Wayne Collins

Wayne Collins


Tribute by George Takei

Times of crisis sometimes reveal people of courage, compassion, and principle who profoundly affect, indeed transform, the lives of others. World War II was such a time. Vice Counsel of the Japanese Consulate in Lithuania, Chiune Sugihara, who issued transit visas to Jewish refugees fleeing Nazi terror, was such a man. In the United States, where innocent Japanese Americans were forced into barbed wire concentration camps, a civil rights attorney from San Francisco, Wayne Collins, who fought for the rights of Japanese Americans, was such a man. I am one of those whose life was changed by Wayne Collins. I often wonder what my life might have been like had it not been for the strong fight he mounted to regain my mother’s U.S. citizenship.

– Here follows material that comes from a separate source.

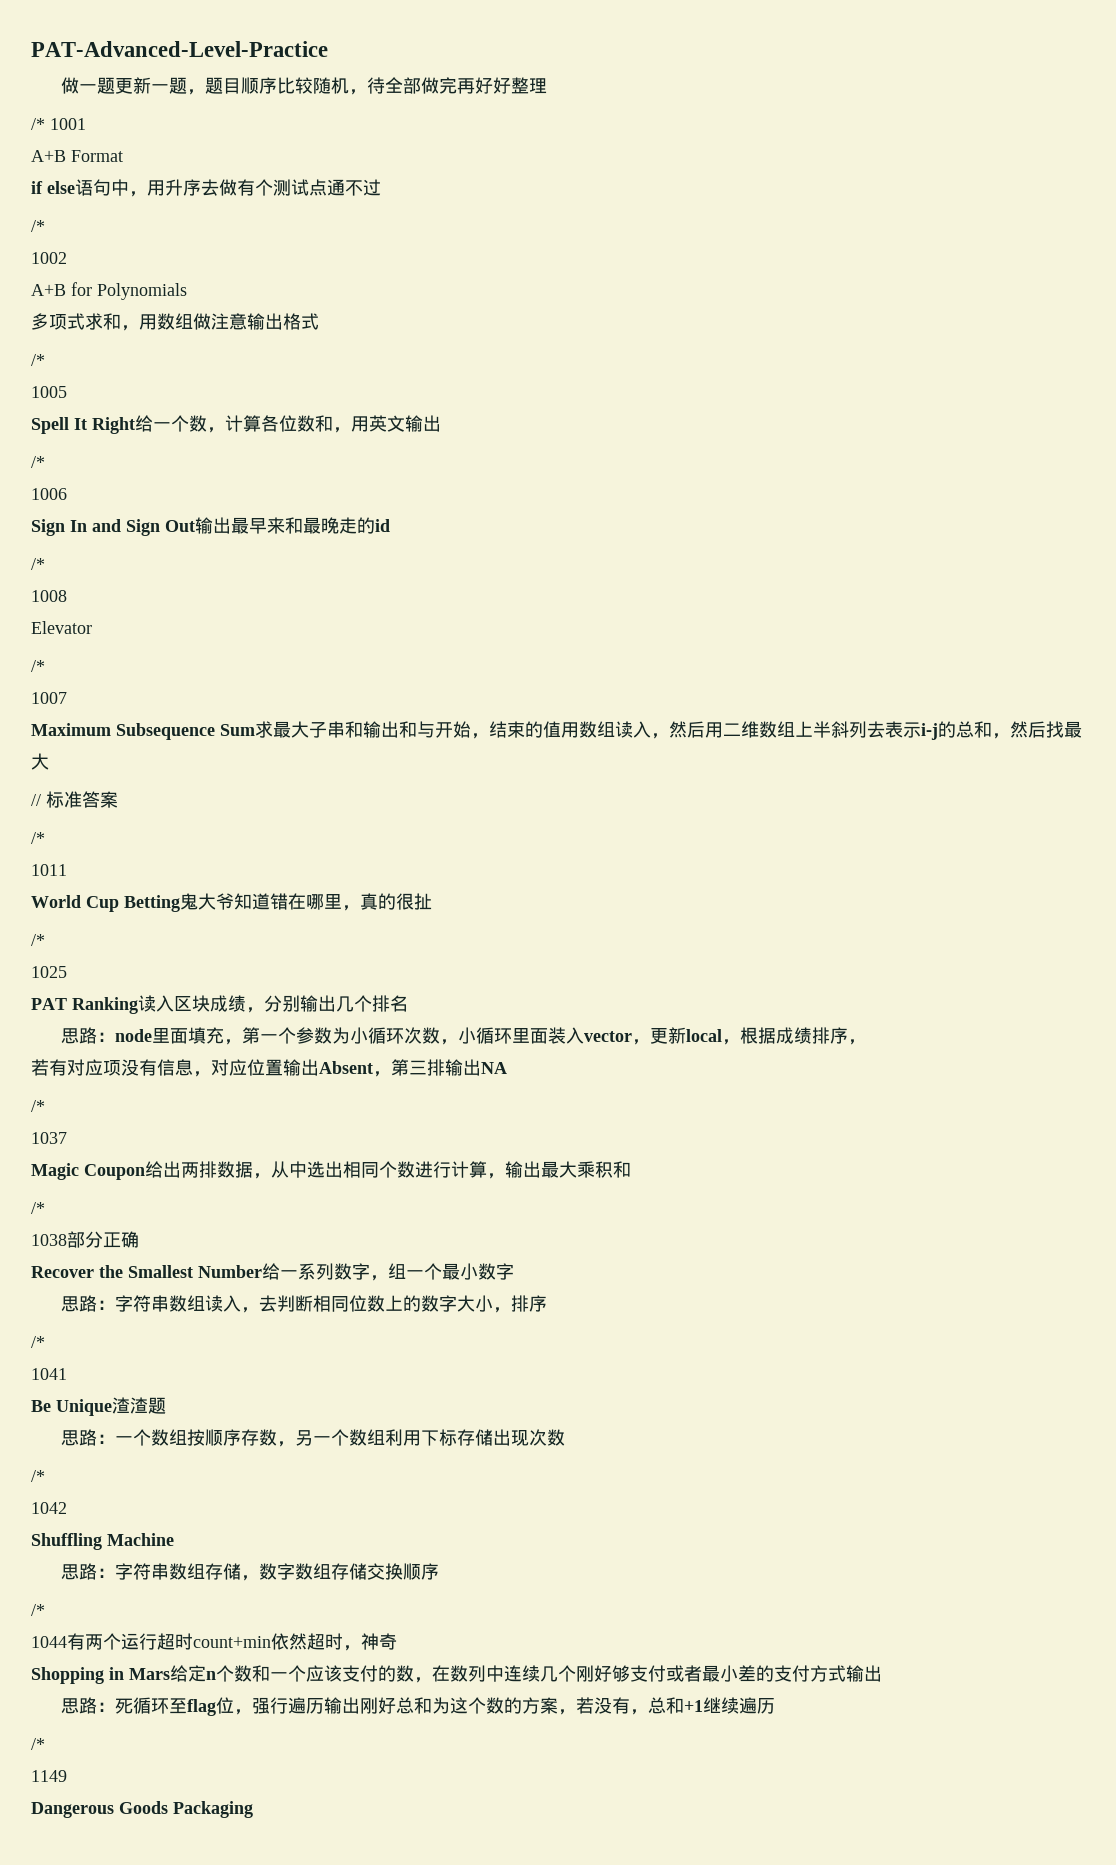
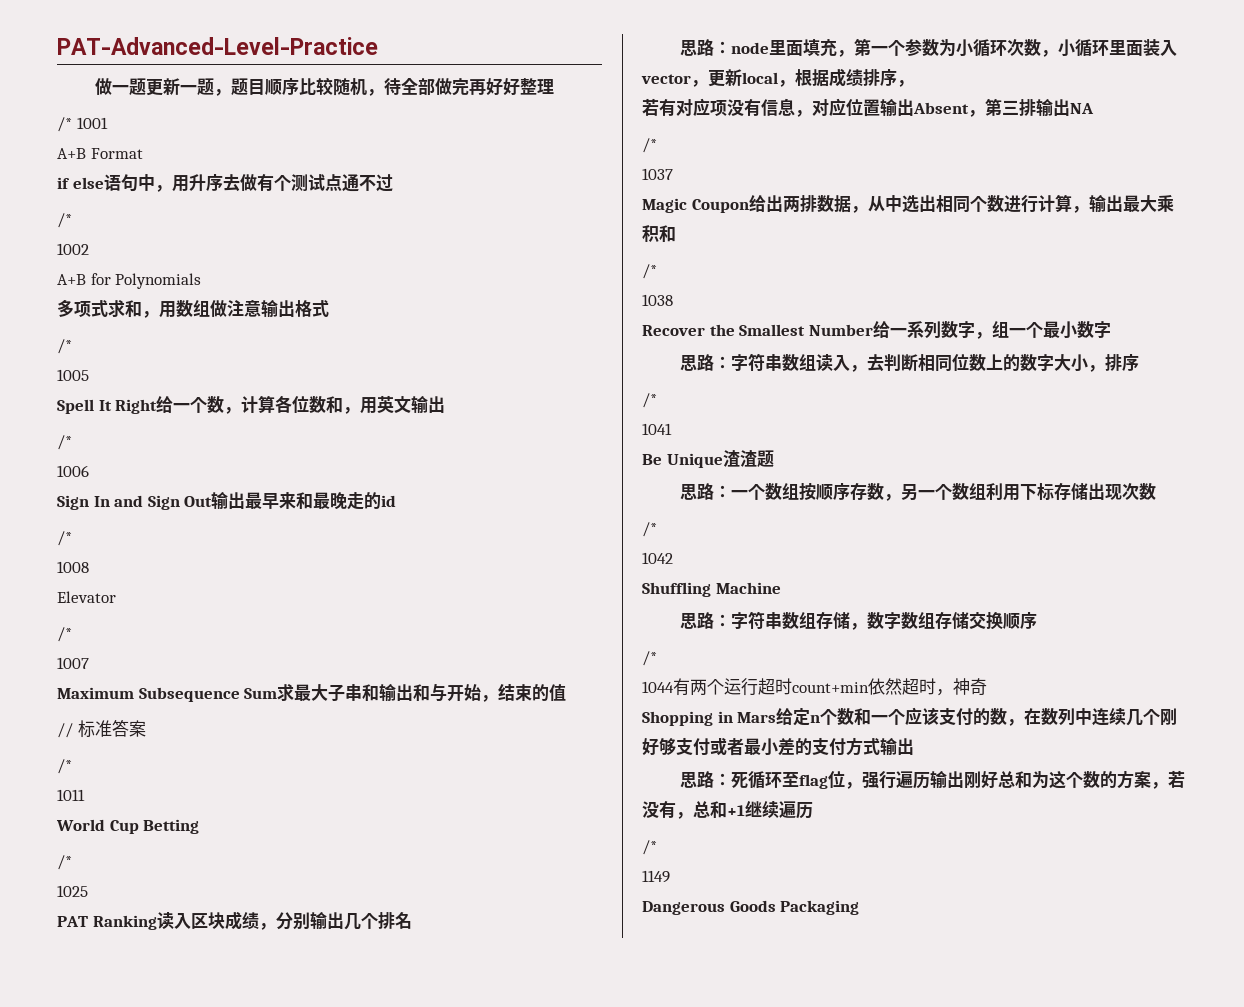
[561,721,1082,740] [31,753,49,770] 用数组读入，然后用二维数组上半斜列去表示i-j的总和，然后找最大 -> (567, 693) none
[180,893,432,911] 鬼大爷知道错在哪里，真的很扯 -> (200, 826) none
[67,1231,139,1248] 部分正确 -> (673, 300) none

My family was incarcerated in Tule Lake, possibly the most intensely tempestuous of the ten concentration camps. Tule Lake was a high security camp holding people who had refused to answer the insidious questions of the so-called Loyalty Questionnaire as the government wanted. They had been goaded and provoked and tension was high. Tule Lake was a pressure cooker about to explode.

Into this situation, in the middle of a bloody war, the government threatened to close the camp and release the internees. The camp was convulsed with terror. Ironically, the barbed wire fences that confined them also protected them from the war crazed fanatics outside. Then, the government lit the fuse on an already incendiary situation. Congress passed the so called “denaturalization bill,” Public Law 405. It provided that an American citizen could renounce his or her citizenship on American soil in time of war. It was clearly unconstitutional. But renouncing one’s U.S. citizenship was the only way the government could be forced to maintain Tule Lake. My mother’s renunciation was an act of desperation to protect her family. But her daring sacrifice had backfired terribly. She was to be “deported” to Japan.

It was at this despairing point in our lives that Wayne Collins stepped in. He fought to get my mother a mitigation hearing saving her and her family from having to board the ship bound for a war ravaged Japan. Had we been on that ship, I might have grown up in Japan to become a very different man. Sometimes I tantalize myself with the “what if.” Wayne Collins made me who I am today.

Wayne Collins was born in Sacramento in 1900 but was reared and educated in San Francisco. There are so many interesting parallels in his life with that of my parents. My mother was born near Sacramento and my father was reared and educated in San Francisco. Collins held the U.S. Constitution sacred and my father held it dearly. The Takei family is American because of Wayne Collins. Our lives and our deep gratitude are bonded with him.

Collins was a fiery advocate for the rights of many Japanese Americans. He represented the Tule Lake Defense Committee from 1945 to 1960. His representation of the Committee included many issues. He mounted an epic struggle for the restoration of the citizenship of renunciants; the rights of those who were held in the “stockade,” a concrete prison within the Tule Lake camp; and to prevent the removal of the renunciants to Japan. Together with Ernest Besig of the American Civil Liberties Union, he challenged the internment all the way to the Supreme Court in 1944 with the Fred Korematsu, Minoru Yasui, and Gordon Hirabayashi cases.

Collins also defended Iva Toguri D’Aquino, who was unjustly accused of having broadcast propaganda for Japan as Tokyo Rose. Even after she was released from prison, he worked on getting a Presidential pardon for her, which she ultimately received from President Gerald Ford. He also fought for the rights of Japanese Peruvians, who had been kidnapped from Peru during the war and held in U.S. prison camps.

A passionate fighter for the rights of all underdogs, in 1964, he argued for the rights of the Berkeley Student Free Speech Movement.

In the encyclopedic tome on the internment, Years of Infamy: The Untold Story of America’s Concentration Camps, its author Michi Nishiura Weglyn states that Wayne Collins “… did more to correct a democracy’s mistakes than any other one person.” My gratitude and admiration for this extraordinary American is profoundly personal—I owe who I am to Wayne Collins.